– Это меч, шохн Котр?.. Ты не успел выполнить заказ для кого-то из воинов? – Котр всё молчал, поэтому она осмелилась предположить другое: – Или, может, людские рыцари снова стали присылать заказы на оружие?..
А скорее всего, это меч для брата Бадвагура… Он давно служил в страже Гха’а и готовился, если верить слухам, пойти наёмником на поверхность, на людскую войну. Но только – тут Кетха совсем встала в ступор – меч всё-таки просто гигантский для него.
И, кроме того, почему Котр куёт его по ночам – так, будто это секрет?
Неужели?..
Котр распрямился и гордо поднял клинок над головой; блеск стали резанул Кетху по глазам, как грозовая молния. С восторженным ужасом она смотрела, как тонко и прочно лезвие лежит у кузнеца в руках, как стремительно оно сужается к концу, как упруго круглится позолоченное навершие… Котр тщательно выдавил ямку на рукояти, но пока она пустовала – дожидалась своего камня. Почему-то Кетха не сомневалась, что он будет красным: рубин или гранат, похожий на кровь.
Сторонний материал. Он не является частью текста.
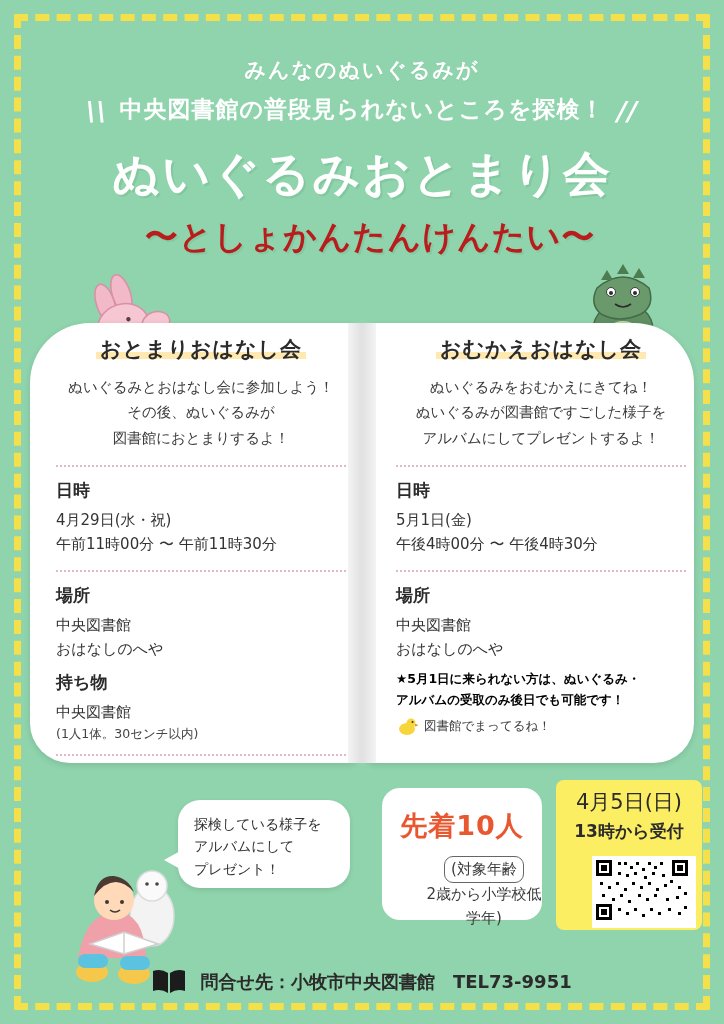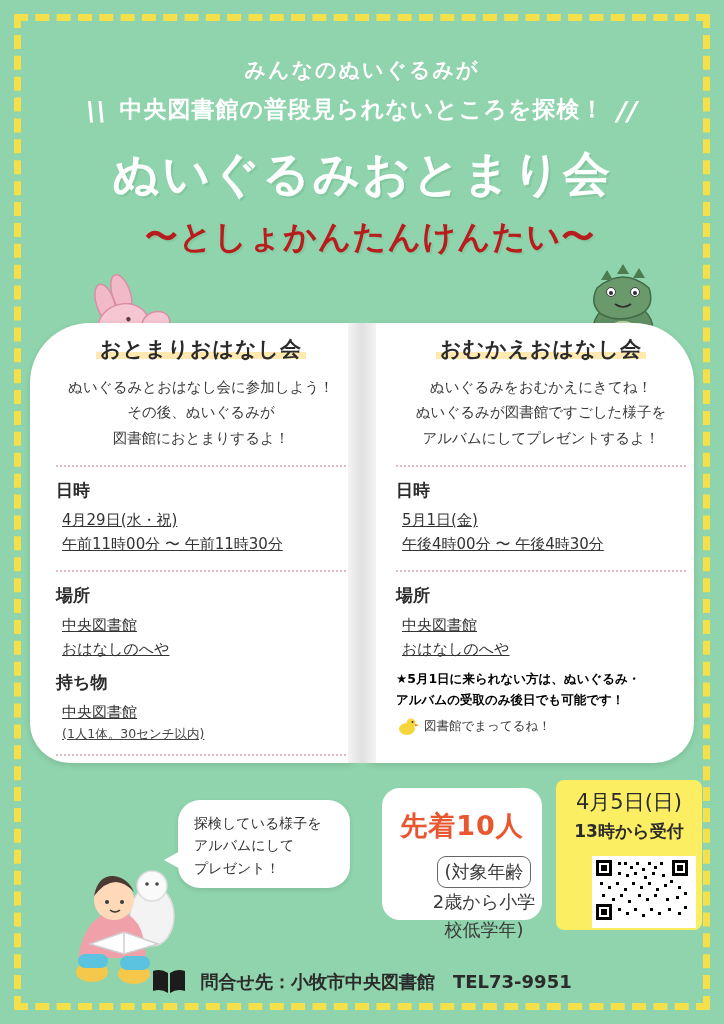"4月29日(水・祝)" .val { margin-left: 6px -> none; text-decoration: underline -> none }
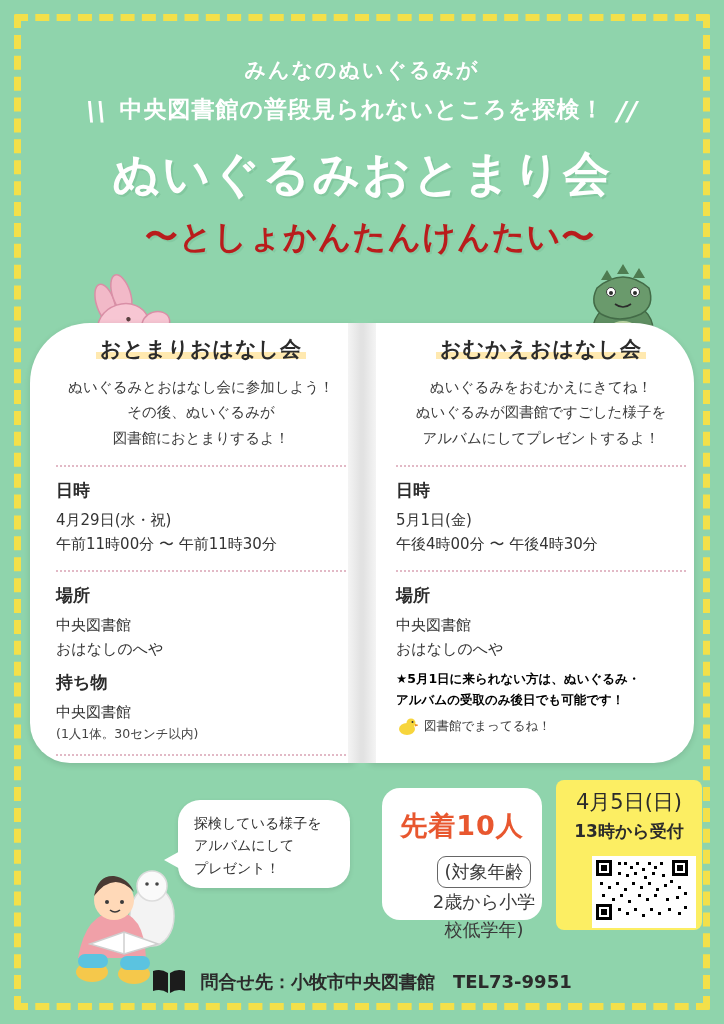"探検している様子を" .bubble .btxt { font-family: Liberation Serif, serif -> none }
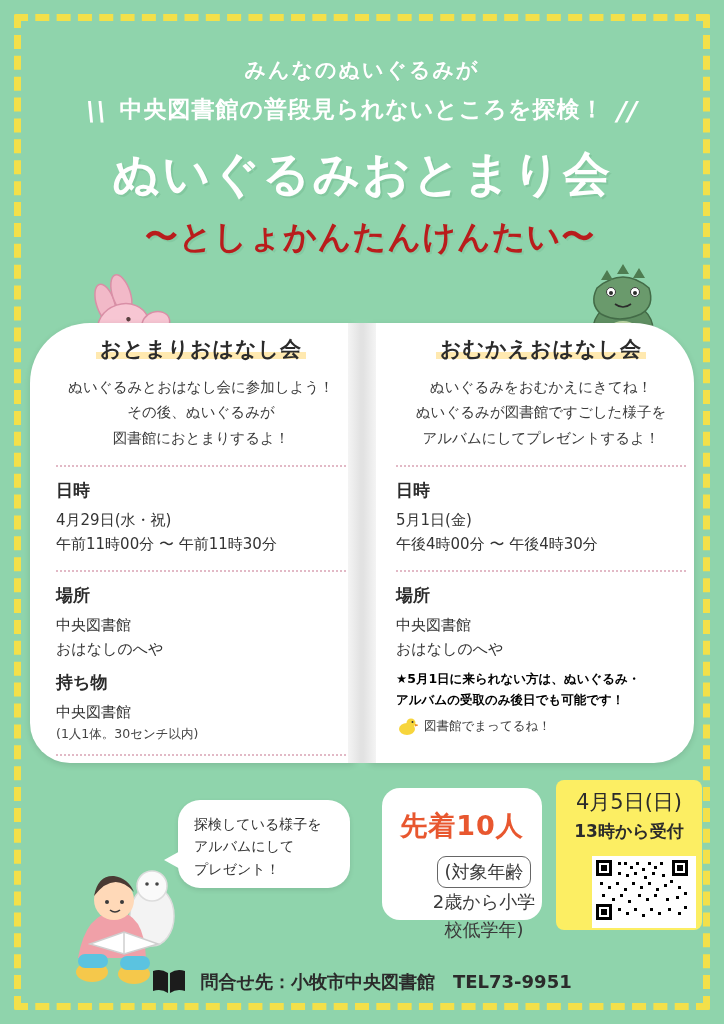"(対象年齢" .pinkbox .sub { font-size: 18px -> 15px }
– Это меч для меня, о девушка, – медленно проговорил Котр – дряхлый старик, который теперь выглядел совсем не по-старчески. – Длинный меч, как ковали раньше… Для меня или моего младшего сына, когда он вернётся. А ещё – для любого, кто захочет отстоять правду.
– Правду? – пробормотала Кетха. Она начинала понимать, но не верила своему счастью. – Так на самом деле ты не веришь в предательство Бадвагура? Не веришь в его преступление?..
– Я его отец, – с достоинством вождя сказал Котр, опуская меч. – Как я могу не верить в него? Как могу не желать его спасти? И как могу, – (тут карие глаза из тёплых стали ледяными – в Бадвагуре она никогда не видела такой ненависти), – смириться с тем, что творит твой брат и его сторонники?.. Нет, Кетха. – (Котр опять ссутулился, без всякого желания возвращаясь к обычному облику. Запоздалая искра, взметнувшись от наковальни, высветила двери кузницы у него за спиной). – Нет больше моих сил выносить позор, которому отдался наш народ. Страх волочет нас за собой, как козлят на убой.
Раньше Кетха не слышала, чтобы старый Котр говорил так долго (больше десятка слов за раз, подумать только!..), а самое главное – с такой горечью. Она прижала руки к груди, стараясь сдержать глупые, внезапно нахлынувшие слёзы; но перед глазами уже мерцала туманная пелена.